Un beau hasard ! Ça faisait un an que le couple cherchait et faisait des offres d’achat systématiquement refusées. Puis, la demeure a été mise en vente.

Aussitôt qu’ils y sont entrés, leur coup de foudre s’est confirmé.

« Il y avait un sentiment de paix ici, m’a expliqué Dailys. C’était chaleureux. En découvrant l’histoire des propriétaires, je me suis dit que c’était leur énergie qu’on ressentait. »

L’un était universitaire spécialisé en histoire, l’autre cadre à la Ville de Montréal. Tous deux étaient décédés.

« Il y avait une histoire ici, a ajouté Julien. On le sentait tout de suite. »

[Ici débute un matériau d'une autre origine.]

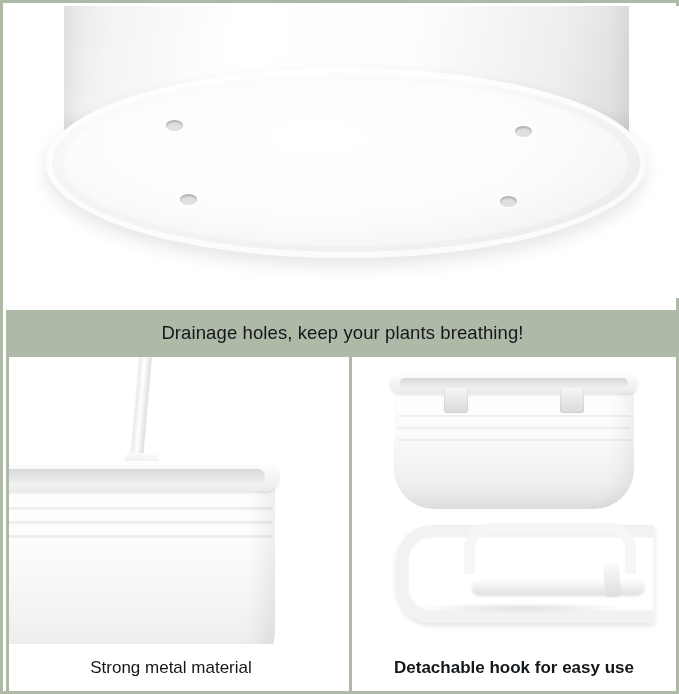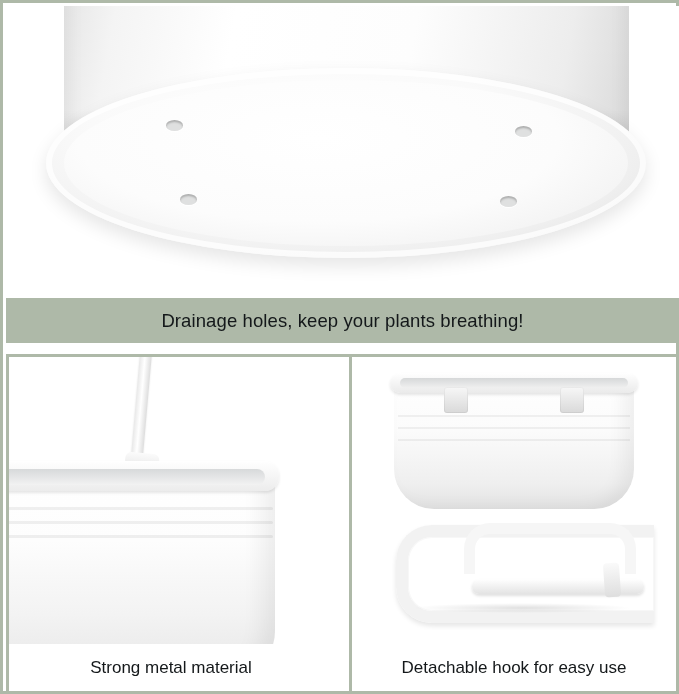"Drainage holes, keep your plants" .caption-top { top: 292px -> 304px }
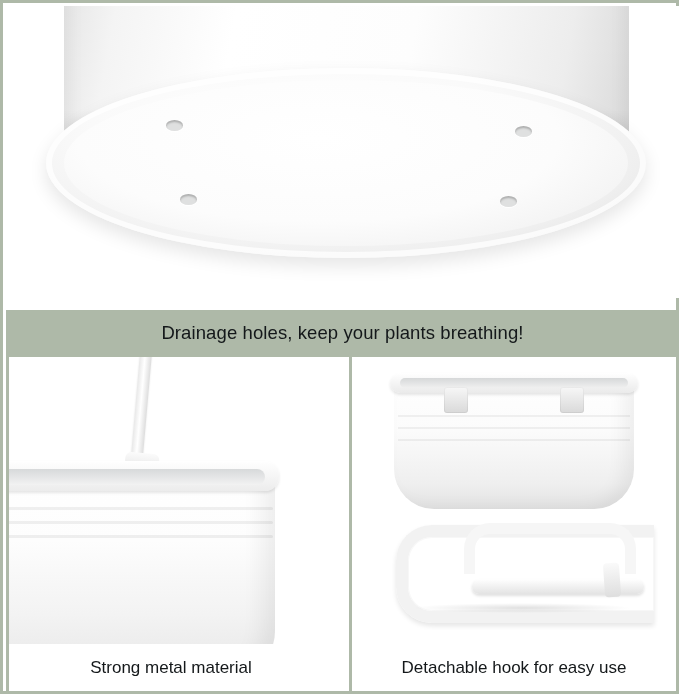"Detachable hook for easy use" .panel-br { font-weight: none -> bold }
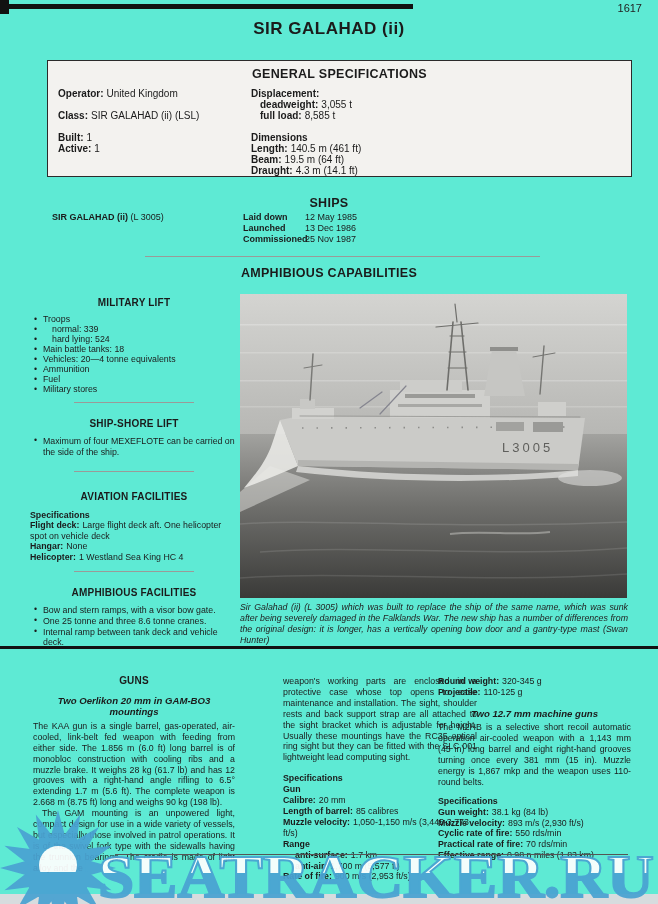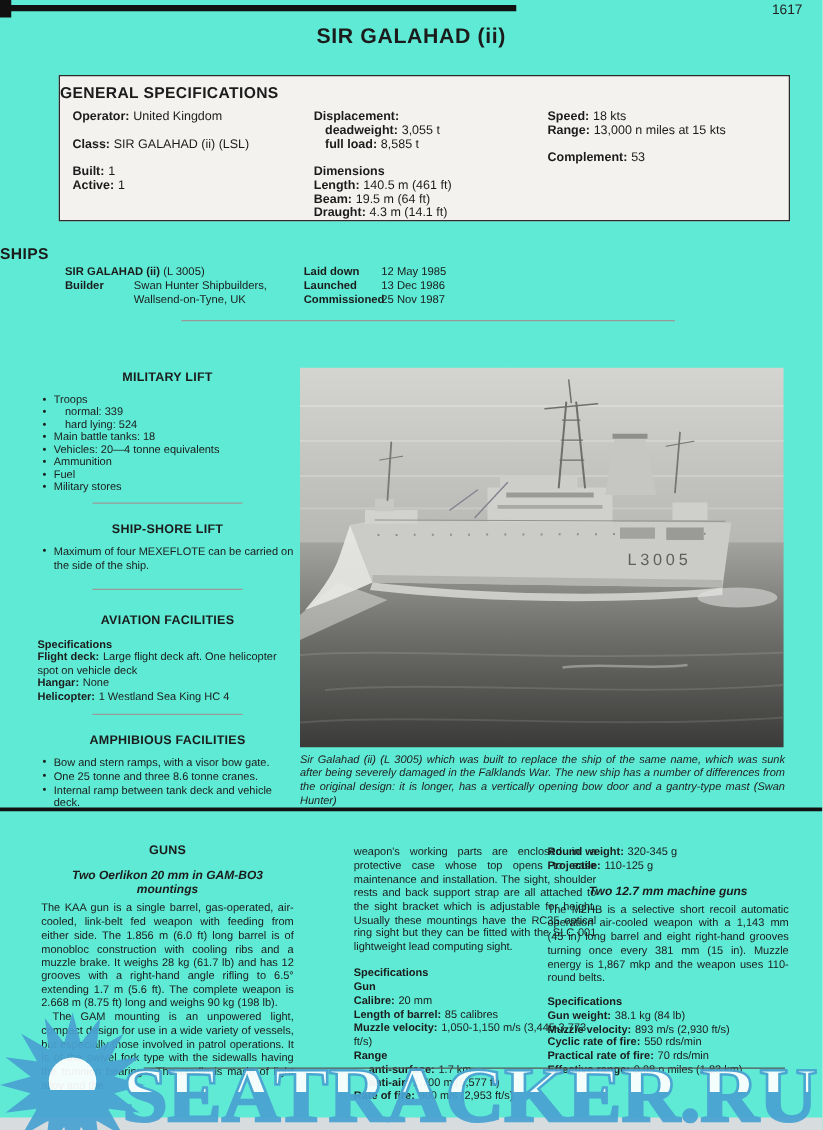"GENERAL SPECIFICATIONS" .sec-head { text-align: none -> center }
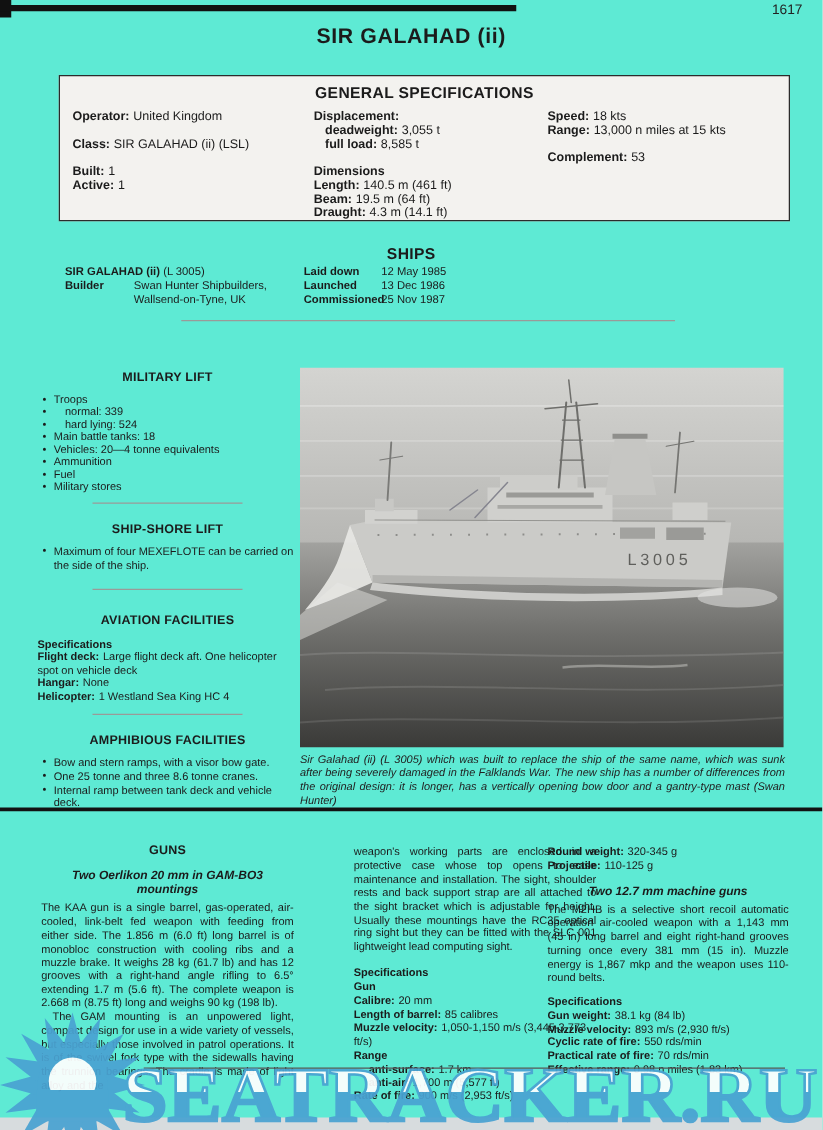"Speed: 18 kts" div.spec-col { html: <div> <div><b>Speed:</b><span>18 kts</span></div> <div><b>Range:</b><span>13,000 n miles at 15 kts</span></div> <div></div> <div><b>Complement:</b><span>53</span></div> </div> -> none }
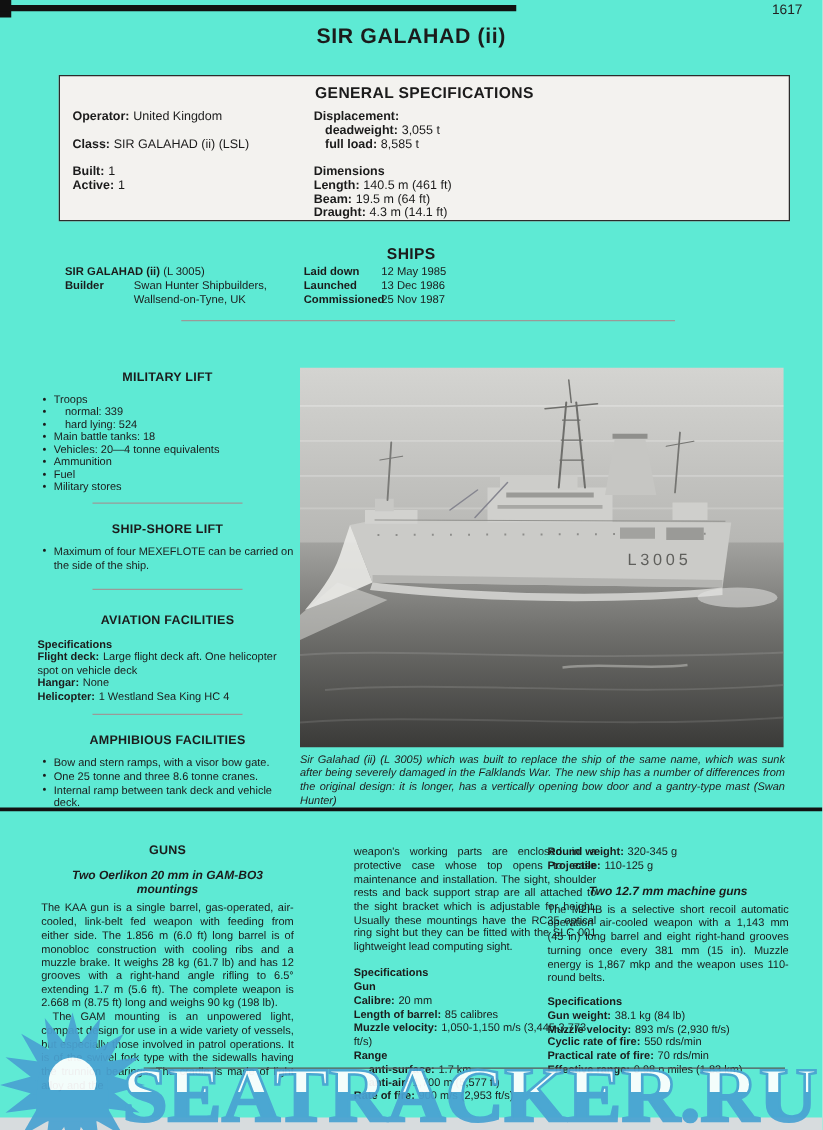"Builder" div.ships-builder { html: <div> <b>Builder</b> <span><span>Swan Hunter Shipbuilders,</span><br><span>Wallsend-on-Tyne, UK</span></span> </div> -> none }
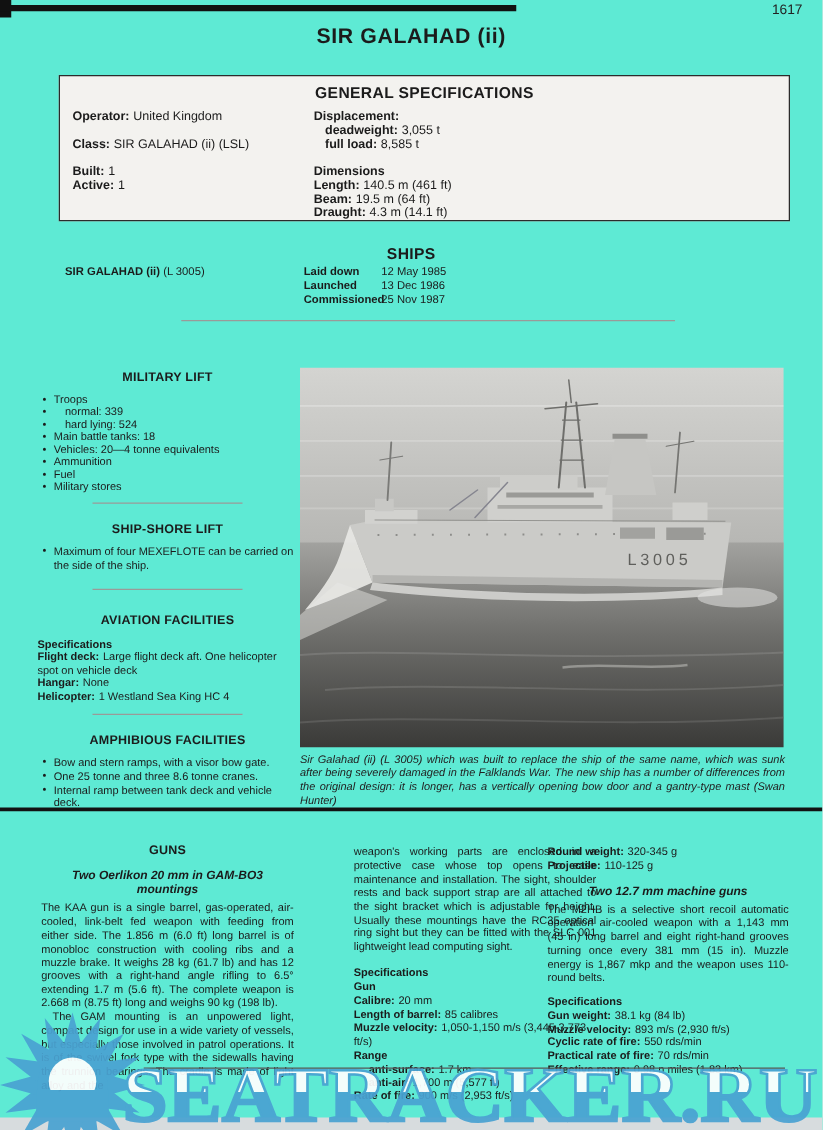"AMPHIBIOUS CAPABILITIES" div.abs { html: none -> <div>AMPHIBIOUS CAPABILITIES</div> }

C’était même spirituel, selon Dailys : « Quand on a su que notre offre d’achat avait été acceptée, on n’arrivait pas à y croire ! C’est comme s’il fallait que ce soit cette maison-là. »

Chez le notaire, le couple a appris que les anciens propriétaires léguaient les revenus engendrés par la vente à un important organisme culturel de la métropole… Un cadeau à la ville d’adoption de Dailys et Julien.

Un autre beau hasard.

Et s’ils sont tombés amoureux d’une maison grâce à l’énergie laissée par ceux qui l’ont habitée avant eux, qu’espèrent-ils que les prochains acheteurs ressentent en y entrant ?

« Qu’on a essayé de mettre de l’amour, a spontanément répondu Julien. Tant dans la maison que dans notre quotidien… Je n’ai jamais été si heureux de rentrer chez moi que depuis qu’on est ici. »

Parlant de la banalité des jours et des hasards heureux, voici comment s’est terminée notre rencontre :

« Vous êtes arrivée au bon moment ! On revenait tout juste du parc à chiens.

— C’est drôle, j’ai remarqué votre maison parce que j’ai justement décidé de faire un détour par le parc à chiens, avant de rentrer chez moi.

— Ce qui est drôle, c’est qu’en revenant, nous, on a fait un détour pour acheter ça… » 

Julien a souri, il s’est levé, puis il a déposé un pot de confiture à la rose devant moi.